De Amor, Amantes y Amigos

Revista de amor y Relatos de amor

Las GRACIAS se me quedan cortas

POR MAYTE GARCÍA CANEIRO

Tenía claro que, llegado este día, primer domingo de mayo, bautizado desde hace años como Día de la Madre, escribiría un post en honor a todas las madres, y en especial, a la mía. Sin embargo, al comenzar, me he dado cuenta que, como bien decía mi admirado Luis Piedrahita en la sección “El español es un idioma loable, lo hable quien lo hable”, dentro del programa “El Hormiguero”, a nuestro idioma le faltan palabras.
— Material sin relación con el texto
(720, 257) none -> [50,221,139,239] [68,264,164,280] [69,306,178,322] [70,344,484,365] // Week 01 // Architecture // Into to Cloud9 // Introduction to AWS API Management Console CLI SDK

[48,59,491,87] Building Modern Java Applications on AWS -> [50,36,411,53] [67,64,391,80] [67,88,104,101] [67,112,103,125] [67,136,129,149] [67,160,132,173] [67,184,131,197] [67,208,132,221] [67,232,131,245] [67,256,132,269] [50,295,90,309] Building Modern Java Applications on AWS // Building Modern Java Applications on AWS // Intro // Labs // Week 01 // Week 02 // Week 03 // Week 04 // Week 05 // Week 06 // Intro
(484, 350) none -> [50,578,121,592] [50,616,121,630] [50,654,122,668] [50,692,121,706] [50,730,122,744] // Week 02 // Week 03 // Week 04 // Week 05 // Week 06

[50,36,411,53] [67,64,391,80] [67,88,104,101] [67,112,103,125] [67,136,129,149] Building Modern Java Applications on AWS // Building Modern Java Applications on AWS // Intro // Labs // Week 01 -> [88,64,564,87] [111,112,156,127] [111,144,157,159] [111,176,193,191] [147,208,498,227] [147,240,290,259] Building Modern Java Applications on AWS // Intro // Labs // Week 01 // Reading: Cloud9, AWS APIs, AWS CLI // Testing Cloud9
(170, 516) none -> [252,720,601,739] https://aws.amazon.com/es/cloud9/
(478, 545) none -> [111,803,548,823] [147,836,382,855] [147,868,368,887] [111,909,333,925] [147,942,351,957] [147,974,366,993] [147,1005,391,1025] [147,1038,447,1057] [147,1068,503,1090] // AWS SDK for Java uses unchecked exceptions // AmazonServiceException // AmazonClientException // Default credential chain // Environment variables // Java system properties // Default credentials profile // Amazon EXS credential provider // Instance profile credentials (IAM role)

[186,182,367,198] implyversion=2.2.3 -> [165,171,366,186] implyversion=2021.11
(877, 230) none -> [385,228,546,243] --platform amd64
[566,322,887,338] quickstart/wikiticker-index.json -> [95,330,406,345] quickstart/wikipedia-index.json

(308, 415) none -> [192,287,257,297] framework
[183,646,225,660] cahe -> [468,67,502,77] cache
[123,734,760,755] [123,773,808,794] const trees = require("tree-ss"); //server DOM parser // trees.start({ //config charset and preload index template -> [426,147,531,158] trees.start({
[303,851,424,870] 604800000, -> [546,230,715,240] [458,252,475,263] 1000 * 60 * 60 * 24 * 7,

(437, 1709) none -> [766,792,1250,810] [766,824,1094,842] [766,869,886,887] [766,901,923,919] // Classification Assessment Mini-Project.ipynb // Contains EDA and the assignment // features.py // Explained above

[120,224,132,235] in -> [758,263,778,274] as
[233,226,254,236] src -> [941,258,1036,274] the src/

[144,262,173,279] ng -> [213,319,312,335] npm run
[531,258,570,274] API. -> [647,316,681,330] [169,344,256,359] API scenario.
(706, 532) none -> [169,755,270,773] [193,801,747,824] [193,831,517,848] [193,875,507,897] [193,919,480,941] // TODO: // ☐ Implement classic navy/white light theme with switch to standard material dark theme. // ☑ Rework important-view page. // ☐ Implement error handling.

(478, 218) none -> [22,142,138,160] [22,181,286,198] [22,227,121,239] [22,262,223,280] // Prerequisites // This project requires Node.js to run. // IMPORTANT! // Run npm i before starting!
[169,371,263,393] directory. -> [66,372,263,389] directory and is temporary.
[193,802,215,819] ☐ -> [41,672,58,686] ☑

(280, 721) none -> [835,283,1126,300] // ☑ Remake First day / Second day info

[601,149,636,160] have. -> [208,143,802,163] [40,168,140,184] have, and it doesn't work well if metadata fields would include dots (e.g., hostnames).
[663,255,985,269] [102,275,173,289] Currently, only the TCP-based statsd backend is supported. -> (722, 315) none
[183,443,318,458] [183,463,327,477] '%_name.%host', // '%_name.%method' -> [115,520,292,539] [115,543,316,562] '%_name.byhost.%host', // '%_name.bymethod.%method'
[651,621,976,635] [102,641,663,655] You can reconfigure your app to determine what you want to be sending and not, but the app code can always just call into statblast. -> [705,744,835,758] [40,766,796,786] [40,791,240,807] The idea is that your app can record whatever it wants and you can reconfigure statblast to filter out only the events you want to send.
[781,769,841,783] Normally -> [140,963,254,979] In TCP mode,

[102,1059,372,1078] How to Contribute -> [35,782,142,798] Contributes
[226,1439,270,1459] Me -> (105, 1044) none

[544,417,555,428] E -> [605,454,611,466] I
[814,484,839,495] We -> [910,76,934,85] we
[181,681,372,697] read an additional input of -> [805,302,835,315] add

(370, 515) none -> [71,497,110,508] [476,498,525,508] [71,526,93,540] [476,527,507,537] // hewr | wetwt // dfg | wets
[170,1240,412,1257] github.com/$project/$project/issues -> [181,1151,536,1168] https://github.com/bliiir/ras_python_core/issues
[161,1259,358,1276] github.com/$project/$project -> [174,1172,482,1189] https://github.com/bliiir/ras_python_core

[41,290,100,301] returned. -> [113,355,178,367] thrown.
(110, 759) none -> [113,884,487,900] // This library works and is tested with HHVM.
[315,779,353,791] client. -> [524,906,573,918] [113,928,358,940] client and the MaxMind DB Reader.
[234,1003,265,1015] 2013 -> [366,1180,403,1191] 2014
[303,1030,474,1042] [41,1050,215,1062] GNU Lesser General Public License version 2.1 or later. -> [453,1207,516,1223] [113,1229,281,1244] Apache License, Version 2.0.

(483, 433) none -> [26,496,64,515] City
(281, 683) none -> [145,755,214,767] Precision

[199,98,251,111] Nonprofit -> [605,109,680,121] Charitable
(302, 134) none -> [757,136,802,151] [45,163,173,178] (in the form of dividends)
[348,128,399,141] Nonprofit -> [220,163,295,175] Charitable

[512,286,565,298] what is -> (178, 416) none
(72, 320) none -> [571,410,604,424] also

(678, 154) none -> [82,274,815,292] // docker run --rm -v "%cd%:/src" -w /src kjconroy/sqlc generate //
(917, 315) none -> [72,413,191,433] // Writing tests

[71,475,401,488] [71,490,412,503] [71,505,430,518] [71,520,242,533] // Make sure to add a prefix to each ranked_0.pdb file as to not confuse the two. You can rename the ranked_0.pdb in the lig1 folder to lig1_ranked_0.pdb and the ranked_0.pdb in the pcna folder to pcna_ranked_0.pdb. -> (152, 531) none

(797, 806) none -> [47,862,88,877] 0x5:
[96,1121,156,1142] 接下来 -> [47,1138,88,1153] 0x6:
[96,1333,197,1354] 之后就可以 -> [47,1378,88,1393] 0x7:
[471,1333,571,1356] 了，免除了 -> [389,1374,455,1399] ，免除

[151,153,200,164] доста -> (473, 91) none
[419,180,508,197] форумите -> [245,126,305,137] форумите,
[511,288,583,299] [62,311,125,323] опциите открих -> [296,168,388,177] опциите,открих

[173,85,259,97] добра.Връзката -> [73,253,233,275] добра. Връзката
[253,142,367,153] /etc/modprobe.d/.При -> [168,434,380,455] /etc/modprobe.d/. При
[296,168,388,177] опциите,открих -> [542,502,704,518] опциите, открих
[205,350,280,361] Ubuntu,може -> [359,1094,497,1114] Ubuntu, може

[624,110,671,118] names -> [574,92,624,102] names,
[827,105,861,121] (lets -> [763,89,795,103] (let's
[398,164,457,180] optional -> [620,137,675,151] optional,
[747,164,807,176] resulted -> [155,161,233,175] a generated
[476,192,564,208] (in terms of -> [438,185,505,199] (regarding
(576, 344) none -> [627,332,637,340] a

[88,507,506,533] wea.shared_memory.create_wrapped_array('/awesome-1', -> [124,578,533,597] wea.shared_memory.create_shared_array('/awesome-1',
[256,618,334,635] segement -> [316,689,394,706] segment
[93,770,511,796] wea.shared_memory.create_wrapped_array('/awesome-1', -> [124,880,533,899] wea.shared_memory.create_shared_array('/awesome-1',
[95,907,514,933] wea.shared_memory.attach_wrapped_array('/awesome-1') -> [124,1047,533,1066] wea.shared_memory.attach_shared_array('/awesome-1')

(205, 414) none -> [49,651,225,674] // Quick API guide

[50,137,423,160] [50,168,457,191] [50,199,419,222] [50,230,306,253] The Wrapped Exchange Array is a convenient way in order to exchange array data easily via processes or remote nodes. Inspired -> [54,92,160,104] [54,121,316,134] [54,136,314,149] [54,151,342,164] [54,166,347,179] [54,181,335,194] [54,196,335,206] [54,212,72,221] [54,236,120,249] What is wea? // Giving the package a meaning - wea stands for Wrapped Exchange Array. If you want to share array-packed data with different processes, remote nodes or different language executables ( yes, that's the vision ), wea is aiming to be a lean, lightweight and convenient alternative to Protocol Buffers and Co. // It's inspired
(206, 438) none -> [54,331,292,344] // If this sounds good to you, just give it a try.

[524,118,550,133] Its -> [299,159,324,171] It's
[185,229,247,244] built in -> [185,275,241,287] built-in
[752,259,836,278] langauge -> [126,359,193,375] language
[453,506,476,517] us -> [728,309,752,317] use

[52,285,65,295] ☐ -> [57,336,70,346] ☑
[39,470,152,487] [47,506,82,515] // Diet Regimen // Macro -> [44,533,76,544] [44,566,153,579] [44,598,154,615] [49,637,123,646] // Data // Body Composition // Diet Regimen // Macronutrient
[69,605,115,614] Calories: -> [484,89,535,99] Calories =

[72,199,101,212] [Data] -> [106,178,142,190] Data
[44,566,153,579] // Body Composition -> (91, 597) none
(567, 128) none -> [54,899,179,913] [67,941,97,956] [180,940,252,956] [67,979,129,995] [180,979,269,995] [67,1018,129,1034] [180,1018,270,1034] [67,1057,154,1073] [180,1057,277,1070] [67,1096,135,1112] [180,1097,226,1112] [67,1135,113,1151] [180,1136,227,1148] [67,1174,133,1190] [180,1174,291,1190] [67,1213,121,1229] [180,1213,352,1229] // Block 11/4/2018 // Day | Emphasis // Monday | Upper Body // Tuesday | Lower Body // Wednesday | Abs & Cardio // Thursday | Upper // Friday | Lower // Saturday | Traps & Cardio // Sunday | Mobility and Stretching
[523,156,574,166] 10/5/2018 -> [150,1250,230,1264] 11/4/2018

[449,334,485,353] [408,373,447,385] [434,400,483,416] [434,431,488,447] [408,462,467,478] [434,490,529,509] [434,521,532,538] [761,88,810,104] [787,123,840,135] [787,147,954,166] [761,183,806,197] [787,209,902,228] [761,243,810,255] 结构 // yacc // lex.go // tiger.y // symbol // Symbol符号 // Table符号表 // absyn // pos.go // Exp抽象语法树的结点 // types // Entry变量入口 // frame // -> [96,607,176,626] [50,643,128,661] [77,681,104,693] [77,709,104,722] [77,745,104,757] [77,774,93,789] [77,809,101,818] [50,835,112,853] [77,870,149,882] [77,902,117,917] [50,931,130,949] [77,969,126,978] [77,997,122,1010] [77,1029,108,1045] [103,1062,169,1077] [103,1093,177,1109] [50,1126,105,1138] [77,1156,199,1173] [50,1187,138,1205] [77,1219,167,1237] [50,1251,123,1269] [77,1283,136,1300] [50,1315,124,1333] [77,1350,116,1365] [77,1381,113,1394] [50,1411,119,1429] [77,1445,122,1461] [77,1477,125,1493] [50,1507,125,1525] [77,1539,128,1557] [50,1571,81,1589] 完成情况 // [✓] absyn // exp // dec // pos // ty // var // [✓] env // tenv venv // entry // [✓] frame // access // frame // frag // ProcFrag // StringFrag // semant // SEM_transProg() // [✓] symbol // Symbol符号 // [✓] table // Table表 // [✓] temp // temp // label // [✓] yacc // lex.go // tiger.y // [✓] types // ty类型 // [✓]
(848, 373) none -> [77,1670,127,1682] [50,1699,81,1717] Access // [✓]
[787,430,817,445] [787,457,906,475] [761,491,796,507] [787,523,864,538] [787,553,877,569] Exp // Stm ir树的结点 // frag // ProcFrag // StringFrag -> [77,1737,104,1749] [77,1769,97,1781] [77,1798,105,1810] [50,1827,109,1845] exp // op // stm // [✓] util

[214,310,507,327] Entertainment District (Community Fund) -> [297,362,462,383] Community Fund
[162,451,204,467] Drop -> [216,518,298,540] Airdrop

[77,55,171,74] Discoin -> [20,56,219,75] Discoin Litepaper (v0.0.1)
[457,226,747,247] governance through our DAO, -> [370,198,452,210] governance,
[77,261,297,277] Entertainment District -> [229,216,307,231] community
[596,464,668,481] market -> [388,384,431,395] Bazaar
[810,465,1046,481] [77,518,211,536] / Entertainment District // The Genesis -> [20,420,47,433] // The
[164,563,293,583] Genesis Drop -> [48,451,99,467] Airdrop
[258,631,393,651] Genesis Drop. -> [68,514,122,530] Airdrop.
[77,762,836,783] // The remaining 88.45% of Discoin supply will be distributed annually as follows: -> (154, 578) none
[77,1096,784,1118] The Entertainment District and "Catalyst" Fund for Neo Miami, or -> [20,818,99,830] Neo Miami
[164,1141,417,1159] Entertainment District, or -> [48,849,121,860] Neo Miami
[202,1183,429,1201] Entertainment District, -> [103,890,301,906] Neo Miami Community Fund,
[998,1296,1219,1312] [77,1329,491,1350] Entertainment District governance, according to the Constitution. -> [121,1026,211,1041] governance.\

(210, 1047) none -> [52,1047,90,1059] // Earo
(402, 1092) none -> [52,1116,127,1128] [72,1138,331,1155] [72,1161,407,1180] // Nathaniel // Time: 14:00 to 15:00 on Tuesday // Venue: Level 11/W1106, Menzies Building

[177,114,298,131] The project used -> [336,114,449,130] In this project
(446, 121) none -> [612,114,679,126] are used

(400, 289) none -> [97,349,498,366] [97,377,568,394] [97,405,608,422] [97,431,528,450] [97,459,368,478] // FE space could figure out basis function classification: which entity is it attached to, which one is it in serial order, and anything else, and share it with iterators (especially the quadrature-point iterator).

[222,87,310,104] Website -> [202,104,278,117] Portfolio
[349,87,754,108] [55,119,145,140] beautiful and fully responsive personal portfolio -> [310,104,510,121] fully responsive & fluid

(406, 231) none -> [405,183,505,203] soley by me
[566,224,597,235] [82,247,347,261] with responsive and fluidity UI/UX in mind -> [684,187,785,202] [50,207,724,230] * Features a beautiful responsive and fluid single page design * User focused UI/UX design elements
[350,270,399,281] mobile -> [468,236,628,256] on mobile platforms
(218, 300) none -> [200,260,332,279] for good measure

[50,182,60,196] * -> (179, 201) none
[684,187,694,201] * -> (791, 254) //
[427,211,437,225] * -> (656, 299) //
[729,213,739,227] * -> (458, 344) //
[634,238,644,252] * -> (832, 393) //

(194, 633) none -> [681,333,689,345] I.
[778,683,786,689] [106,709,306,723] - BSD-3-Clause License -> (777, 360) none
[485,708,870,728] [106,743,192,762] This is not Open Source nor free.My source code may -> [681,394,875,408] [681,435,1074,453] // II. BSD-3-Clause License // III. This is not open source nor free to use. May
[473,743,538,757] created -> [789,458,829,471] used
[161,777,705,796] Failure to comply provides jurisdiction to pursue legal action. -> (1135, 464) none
Y es que, si te fijas, solo existe una expresión de agradecimiento: “Gracias”, precedida, de vez en cuando, por el adverbio de cantidad (muchas), que te ayuda a acentuar y enfatizar su significado.

Pero, a mi las “Gracias”, se me quedan cortas, se me antojan pequeñitas, como una adolescente inexperta e inmadura, aprendiz en el terreno emocional, tropezando y cayendo con la misma piedra.

Las “Gracias” no llenan, por si solas, las noches de ansiosos desvelos, los días de preocupación amordazada.

Las “Gracias” no bastan, ni son capaces de agradecer la desmesurada entrega, ni el sacrificio, ni la infinita paciencia ni el incondicional amor.

Las “Gracias” no están a la altura de la dedicación, de la comprensión, del reconfortante e inimitable abrazo, ni siquiera de las lentejas de una madre.

Las “Gracias” solo pueden, como mucho, provocarle una leve sonrisa, pero se quedan a medio camino, agotadas, exhaustas, rendidas y acomplejadas ante la inmensidad de lo que pretenden agradecer.

No hay palabras, no existen sinónimos en nuestro idioma, no se han inventado todavía las expresiones que me gustaría utilizar en este día, que desearía poder acariciar con mis labios, todos los días.

Así que, desde aquí, y a quien corresponda, reivindico la creación de un nuevo apartado en el diccionario que recoja otras expresiones más amplias y llenas de contenido, maduras y experimentadas. De este modo, acompañaran y ayudarán a las “Gracias” actuales, huérfanas y abandonadas, en esta ardua y delicada labor de agradecimiento. Solo entonces, me sentiré capacitada para escribir, algún día, un post digno de ser leído por ellas, por todas las MADRES del mundo. Solo de este modo, podré trasladarle a mi propia madre cuanto valoro lo que ha hecho, y sobre todo, lo que ha dejado de hacer, por nosotras. De momento, queridas MADRES, adorada mami, no me queda otra opción que elevar al infinito la única expresión que, este, nuestro loable idioma, me permite utilizar en tales circunstancias: GRACIAS.